Von Thomas Kistner, Brasília

Aber der Fußball und seine Lobbyisten durchdringen eben alles. Ein strammes Drittel der 513 Parlamentarier in Brasília gilt als mit der Kickerbranche verlinkt, dazu ein Drittel der 81 Senatoren. Und Ticket-Spender Vandenberg ist einer der meistbeschäftigten Lobbyisten - umso mehr, seit durchgesickert ist, dass sich eine Steuerschuld von vier Milliarden Reais (1,4 Milliarden Euro) auf die 80 Profiklubs des Landes verteilt. Über Rückzahlungen wird da nicht groß nachgedacht.

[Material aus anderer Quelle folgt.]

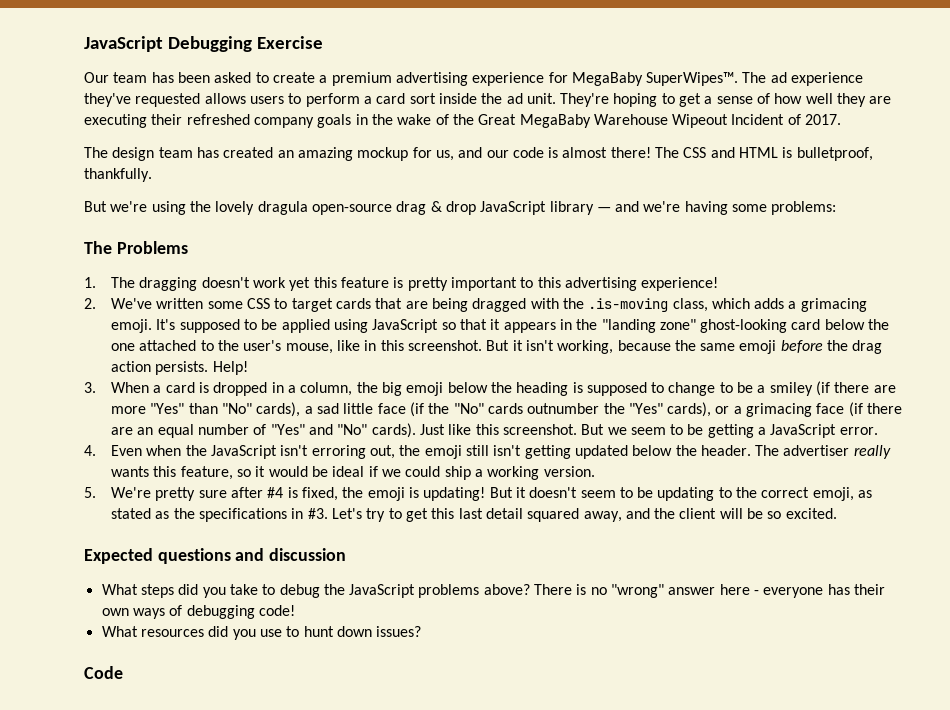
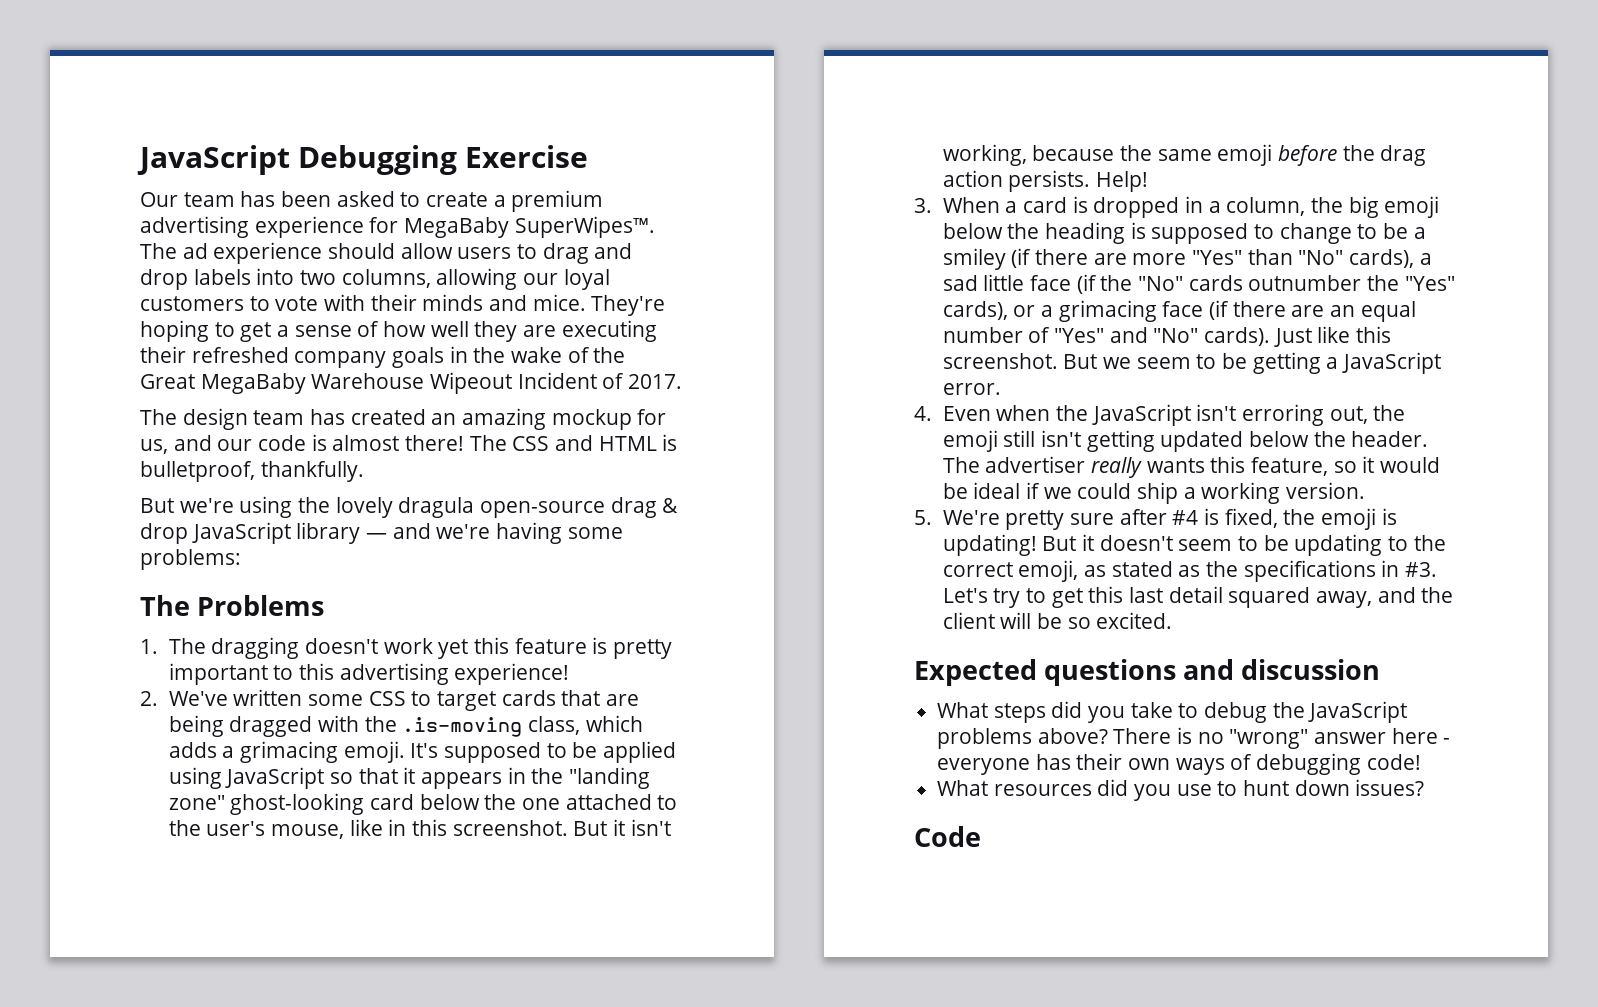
[84,93,556,107] they've requested allows users to perform a card sort inside the ad unit. -> [328,243,633,264] [140,268,610,290] [140,294,586,311] should allow users to drag and drop labels into two columns, allowing our loyal customers to vote with their minds and mice.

Vielmehr sei schon ein Vorstoß der Fußball-Lobby bei Sportminister Aldo Rebelo deponiert, heißt es in Kongresskreisen, demnach soll Staatspräsidentin Dilma Rousseff einen Antrag zur Streichung dieser unschönen Lasten einbringen. Was sie tun werden, die Schlangensteher von Lago Sul, wenn ihnen das Begehr zur Abstimmung vorliegt, bedarf wohl keiner Erörterung.

Vorgänge wie diese sind es, die im sportnärrischen Brasilien die Stimmung so eingetrübt haben, dass sich seit Tagen Protestzüge durch die Großstädte wälzen. Wie in Brasília, wo fortan die protzige neue WM-Arena das von Oscar Niemeyer geschaffene Stadtbild mitprägt und beispielhaft für eine recht blindwütige Sportfest-Akquise steht: Mit Kosten in Höhe von 1,2 Milliarden Reais (430 Millionen Euro) und ausgestattet mit 71.000 Sitzplätzen ist der für sieben WM-Spiele errichtete Mané-Garrincha-Tempel ein absurdes Abfallprodukt für den lokalen Fußballklub Brasiliense, der am Tabellenende der zweiten Liga dümpelt. Auch für die Stadien in Manaus, Natal und Cuiabá ist laut einer unabhängigen Universitätsstudie keine echte Nachnutzung erkennbar.

Weil Brasilien zwar eine lange Wachstumsphase hinter sich, es aber nicht geschafft hat, das Geld auf den Bäumen wachsen zu lassen, müssen alle Sektoren zum nationalpolitischen Fußballrausch beitragen. Mit den Ärmsten hielt sich die Regierung nicht auf. Die Zwangsräumungen und Umsiedlungen, teilte zum Turnier-Auftakt die UN-Sonderberichterstatterin Raquel Rolnik mit, verstießen zum Teil gegen Menschenrechtsstandards. Bluten müssen auch Bildung und Gesundheit; wobei hier offenbar dramatischer ausgedünnt wurde als bisher bekannt.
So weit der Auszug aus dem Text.